*WORK ORDER*
Which lines of the entries contain the word "azurefunctionimage"? Please list them.

** Opening DATA FOR REVIEW block **

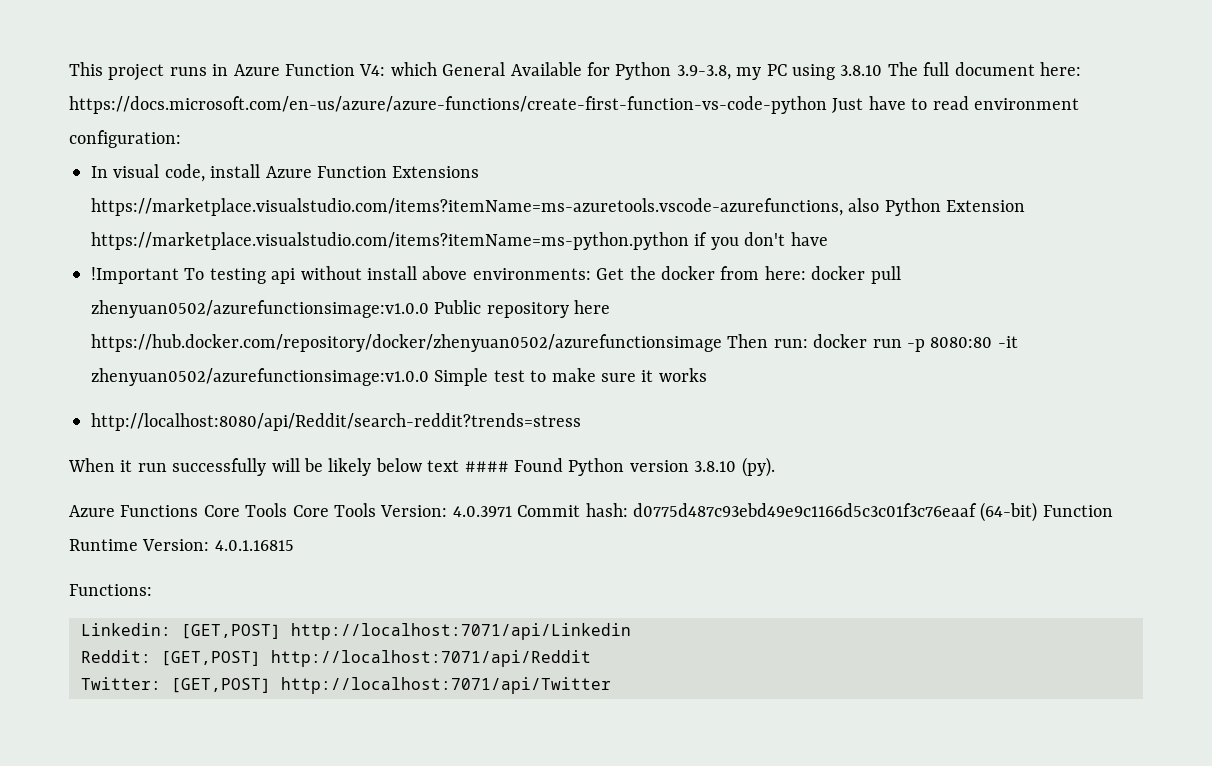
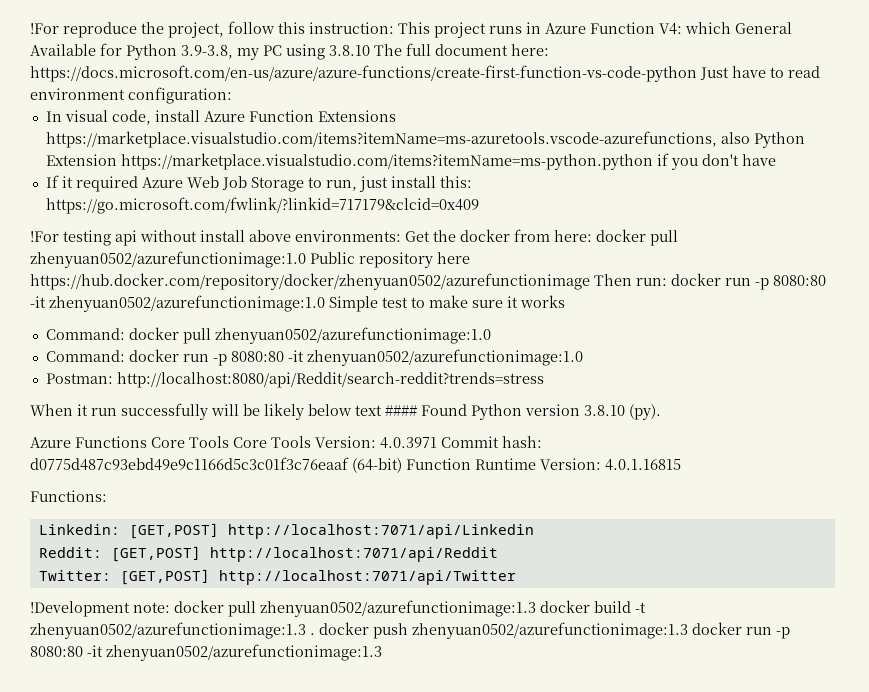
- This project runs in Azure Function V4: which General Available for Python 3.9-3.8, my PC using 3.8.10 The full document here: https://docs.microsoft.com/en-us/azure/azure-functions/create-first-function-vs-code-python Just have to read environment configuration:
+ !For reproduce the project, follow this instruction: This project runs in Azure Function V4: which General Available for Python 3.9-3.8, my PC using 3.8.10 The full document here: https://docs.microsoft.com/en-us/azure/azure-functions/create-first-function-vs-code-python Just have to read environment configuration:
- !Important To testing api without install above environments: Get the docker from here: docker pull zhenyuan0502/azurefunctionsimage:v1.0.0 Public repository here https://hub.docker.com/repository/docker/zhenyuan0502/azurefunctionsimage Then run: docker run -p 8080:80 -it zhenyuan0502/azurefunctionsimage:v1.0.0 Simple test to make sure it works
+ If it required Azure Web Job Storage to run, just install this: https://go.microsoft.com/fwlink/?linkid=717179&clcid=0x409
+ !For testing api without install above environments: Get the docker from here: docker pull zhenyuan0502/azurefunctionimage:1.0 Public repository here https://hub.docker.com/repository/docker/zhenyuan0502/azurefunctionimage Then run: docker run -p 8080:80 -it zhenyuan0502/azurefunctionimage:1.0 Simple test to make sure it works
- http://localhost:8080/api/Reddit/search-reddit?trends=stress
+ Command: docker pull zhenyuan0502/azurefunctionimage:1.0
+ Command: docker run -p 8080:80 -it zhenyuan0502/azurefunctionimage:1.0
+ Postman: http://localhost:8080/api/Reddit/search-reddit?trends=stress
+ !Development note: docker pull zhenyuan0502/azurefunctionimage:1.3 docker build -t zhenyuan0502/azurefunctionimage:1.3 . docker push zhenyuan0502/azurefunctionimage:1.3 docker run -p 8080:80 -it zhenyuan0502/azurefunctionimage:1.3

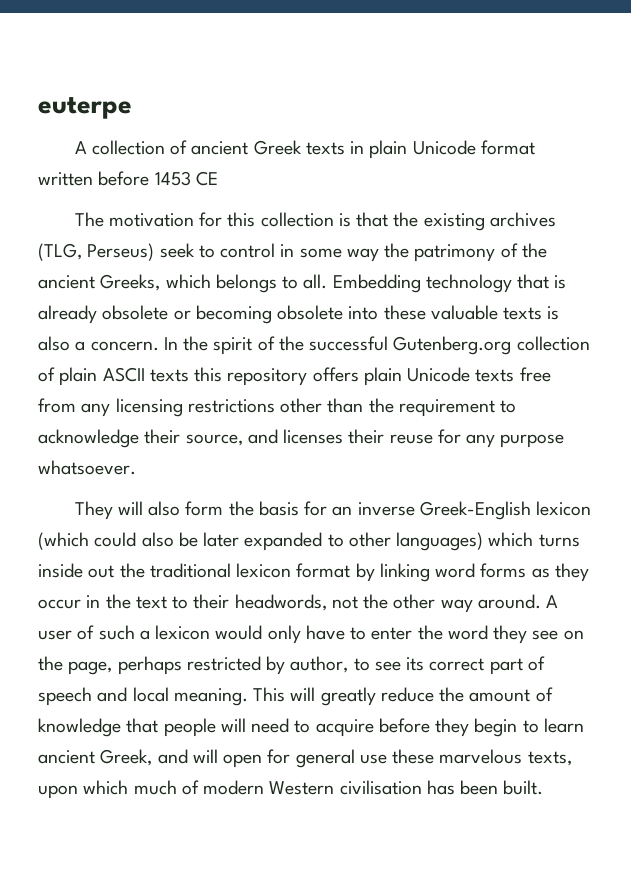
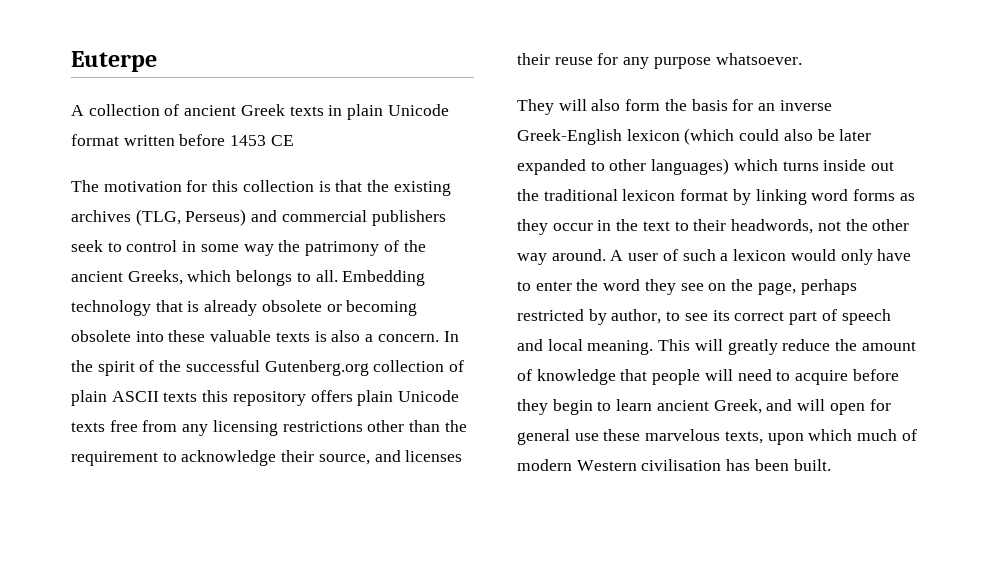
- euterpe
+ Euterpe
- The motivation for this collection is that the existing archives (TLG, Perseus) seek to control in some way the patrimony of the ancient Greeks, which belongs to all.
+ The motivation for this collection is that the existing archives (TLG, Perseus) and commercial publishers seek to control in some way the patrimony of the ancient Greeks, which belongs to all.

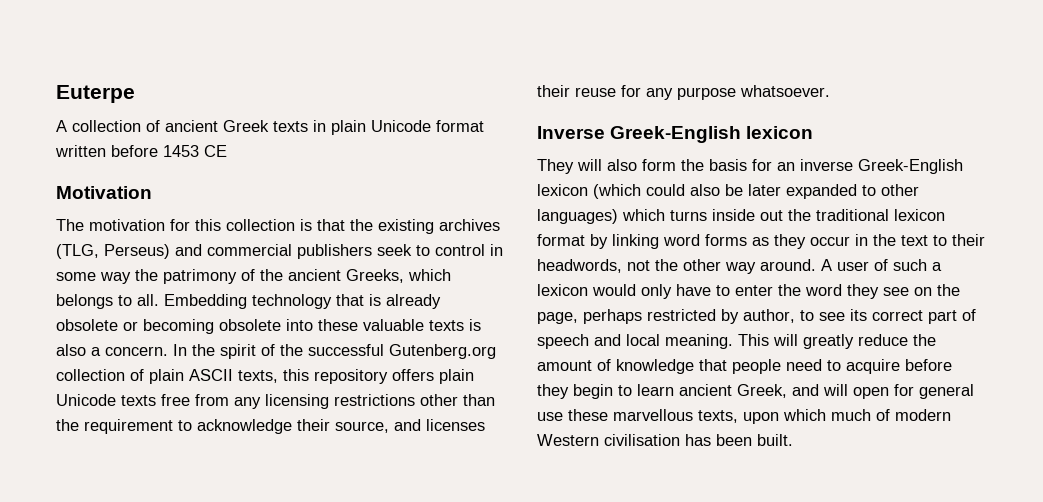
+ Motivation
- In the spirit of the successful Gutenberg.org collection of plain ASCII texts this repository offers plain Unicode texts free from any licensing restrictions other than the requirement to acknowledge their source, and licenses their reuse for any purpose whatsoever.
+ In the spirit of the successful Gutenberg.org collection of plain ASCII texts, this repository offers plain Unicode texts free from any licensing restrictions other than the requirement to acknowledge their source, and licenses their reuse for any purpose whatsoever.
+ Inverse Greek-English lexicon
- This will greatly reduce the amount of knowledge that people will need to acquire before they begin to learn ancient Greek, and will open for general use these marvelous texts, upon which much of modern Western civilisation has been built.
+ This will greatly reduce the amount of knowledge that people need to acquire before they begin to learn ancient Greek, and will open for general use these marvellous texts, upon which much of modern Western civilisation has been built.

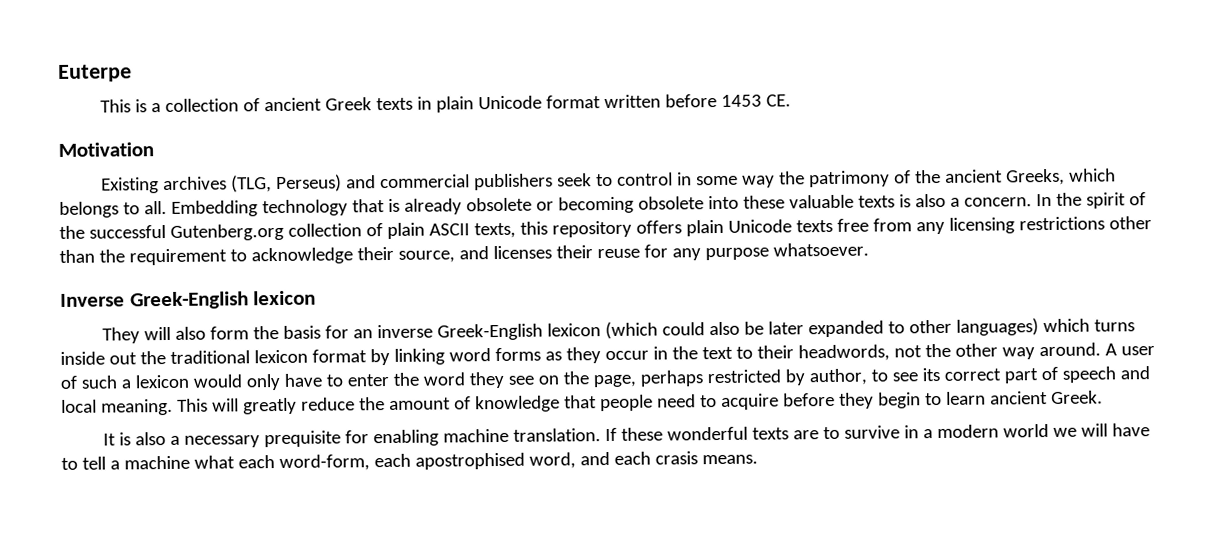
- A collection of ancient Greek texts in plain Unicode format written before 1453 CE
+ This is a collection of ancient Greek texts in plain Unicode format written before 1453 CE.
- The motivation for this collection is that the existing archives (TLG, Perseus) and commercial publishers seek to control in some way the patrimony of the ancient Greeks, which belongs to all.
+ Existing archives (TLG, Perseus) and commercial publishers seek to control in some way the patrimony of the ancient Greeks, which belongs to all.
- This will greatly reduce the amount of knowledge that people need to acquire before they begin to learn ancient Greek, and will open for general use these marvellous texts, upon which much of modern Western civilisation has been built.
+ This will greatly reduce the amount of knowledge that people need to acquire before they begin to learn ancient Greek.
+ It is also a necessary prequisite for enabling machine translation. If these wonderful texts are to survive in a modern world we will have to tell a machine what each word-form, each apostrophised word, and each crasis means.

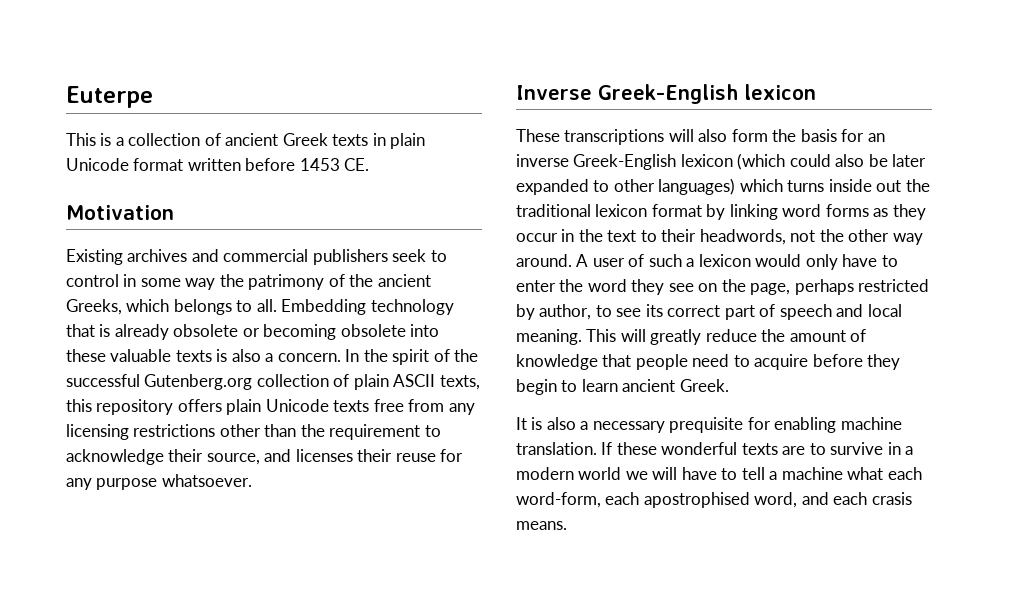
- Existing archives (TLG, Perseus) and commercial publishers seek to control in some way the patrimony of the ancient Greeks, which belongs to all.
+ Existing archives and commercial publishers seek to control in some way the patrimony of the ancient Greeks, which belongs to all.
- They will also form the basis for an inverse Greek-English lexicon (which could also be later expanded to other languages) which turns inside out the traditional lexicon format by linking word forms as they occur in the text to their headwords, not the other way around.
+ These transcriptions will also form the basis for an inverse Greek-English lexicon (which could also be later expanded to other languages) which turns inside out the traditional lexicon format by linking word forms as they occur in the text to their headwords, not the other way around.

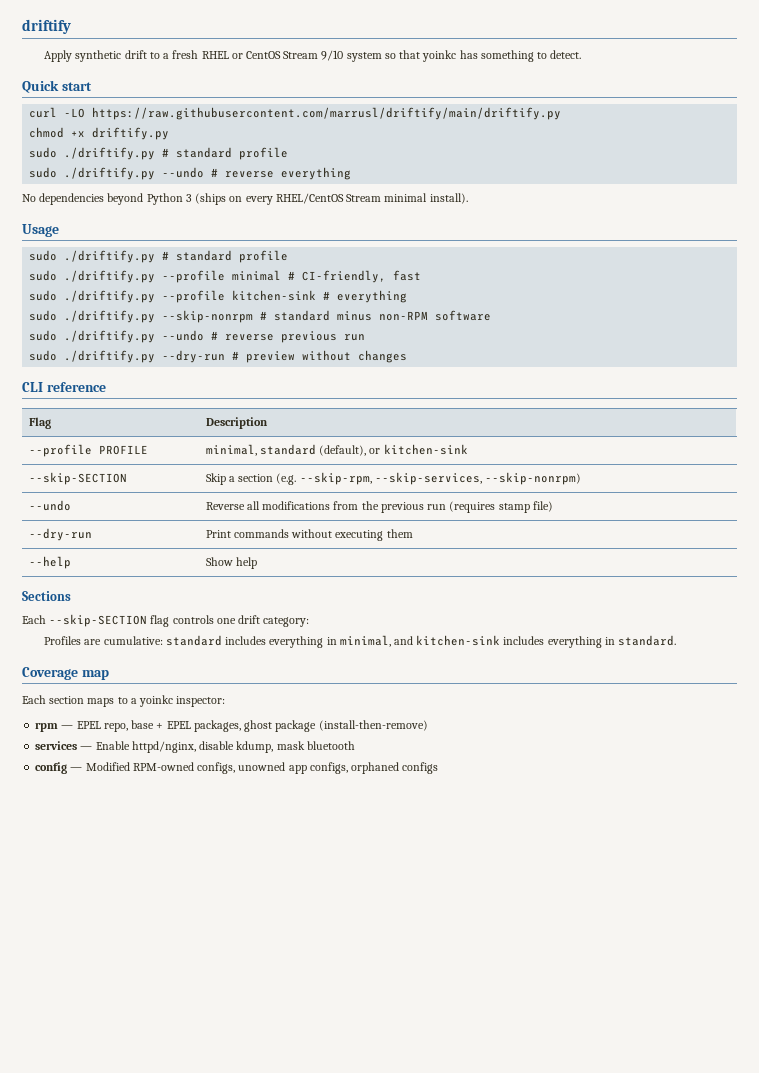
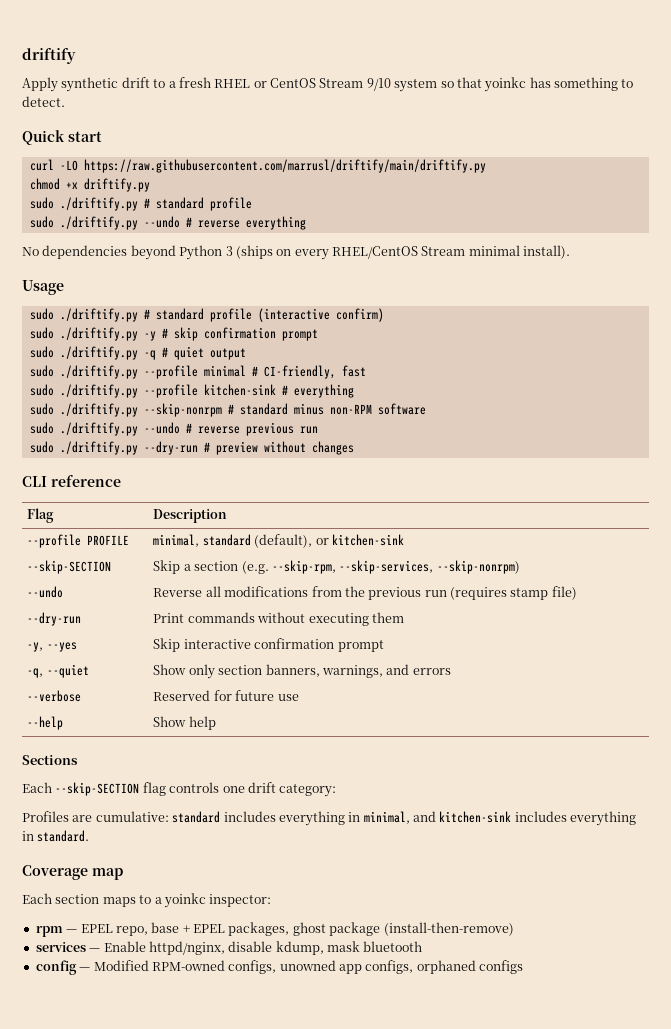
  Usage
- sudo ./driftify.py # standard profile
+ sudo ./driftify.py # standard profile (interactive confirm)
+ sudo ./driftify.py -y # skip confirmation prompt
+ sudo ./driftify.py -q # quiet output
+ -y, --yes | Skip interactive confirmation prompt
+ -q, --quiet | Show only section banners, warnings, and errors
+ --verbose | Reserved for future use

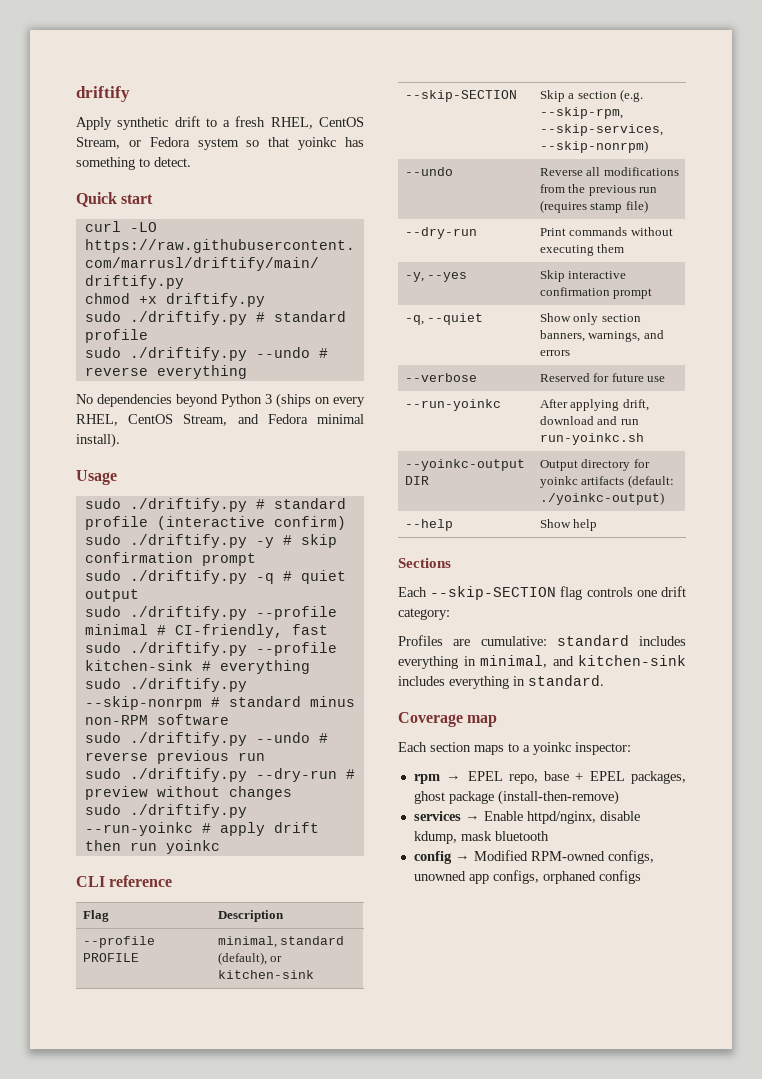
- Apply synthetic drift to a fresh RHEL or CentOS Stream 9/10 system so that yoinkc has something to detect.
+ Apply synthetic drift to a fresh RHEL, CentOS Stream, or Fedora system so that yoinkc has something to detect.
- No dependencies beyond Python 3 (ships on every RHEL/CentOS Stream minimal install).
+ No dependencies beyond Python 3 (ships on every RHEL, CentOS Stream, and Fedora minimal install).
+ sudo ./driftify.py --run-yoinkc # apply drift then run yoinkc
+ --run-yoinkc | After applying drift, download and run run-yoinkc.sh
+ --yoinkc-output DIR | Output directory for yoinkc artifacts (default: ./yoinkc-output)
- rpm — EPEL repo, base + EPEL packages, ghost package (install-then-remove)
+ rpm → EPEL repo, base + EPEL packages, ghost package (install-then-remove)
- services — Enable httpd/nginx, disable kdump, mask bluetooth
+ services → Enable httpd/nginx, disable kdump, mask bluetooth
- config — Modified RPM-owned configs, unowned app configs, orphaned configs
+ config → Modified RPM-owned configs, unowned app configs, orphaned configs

** Closing DATA FOR REVIEW block **

*EXERCISE OUTPUT*
+ !For testing api without install above environments: Get the docker from here: docker pull zhenyuan0502/azurefunctionimage:1.0 Public repository here https://hub.docker.com/repository/docker/zhenyuan0502/azurefunctionimage Then run: docker run -p 8080:80 -it zhenyuan0502/azurefunctionimage:1.0 Simple test to make sure it works
+ Command: docker pull zhenyuan0502/azurefunctionimage:1.0
+ Command: docker run -p 8080:80 -it zhenyuan0502/azurefunctionimage:1.0
+ !Development note: docker pull zhenyuan0502/azurefunctionimage:1.3 docker build -t zhenyuan0502/azurefunctionimage:1.3 . docker push zhenyuan0502/azurefunctionimage:1.3 docker run -p 8080:80 -it zhenyuan0502/azurefunctionimage:1.3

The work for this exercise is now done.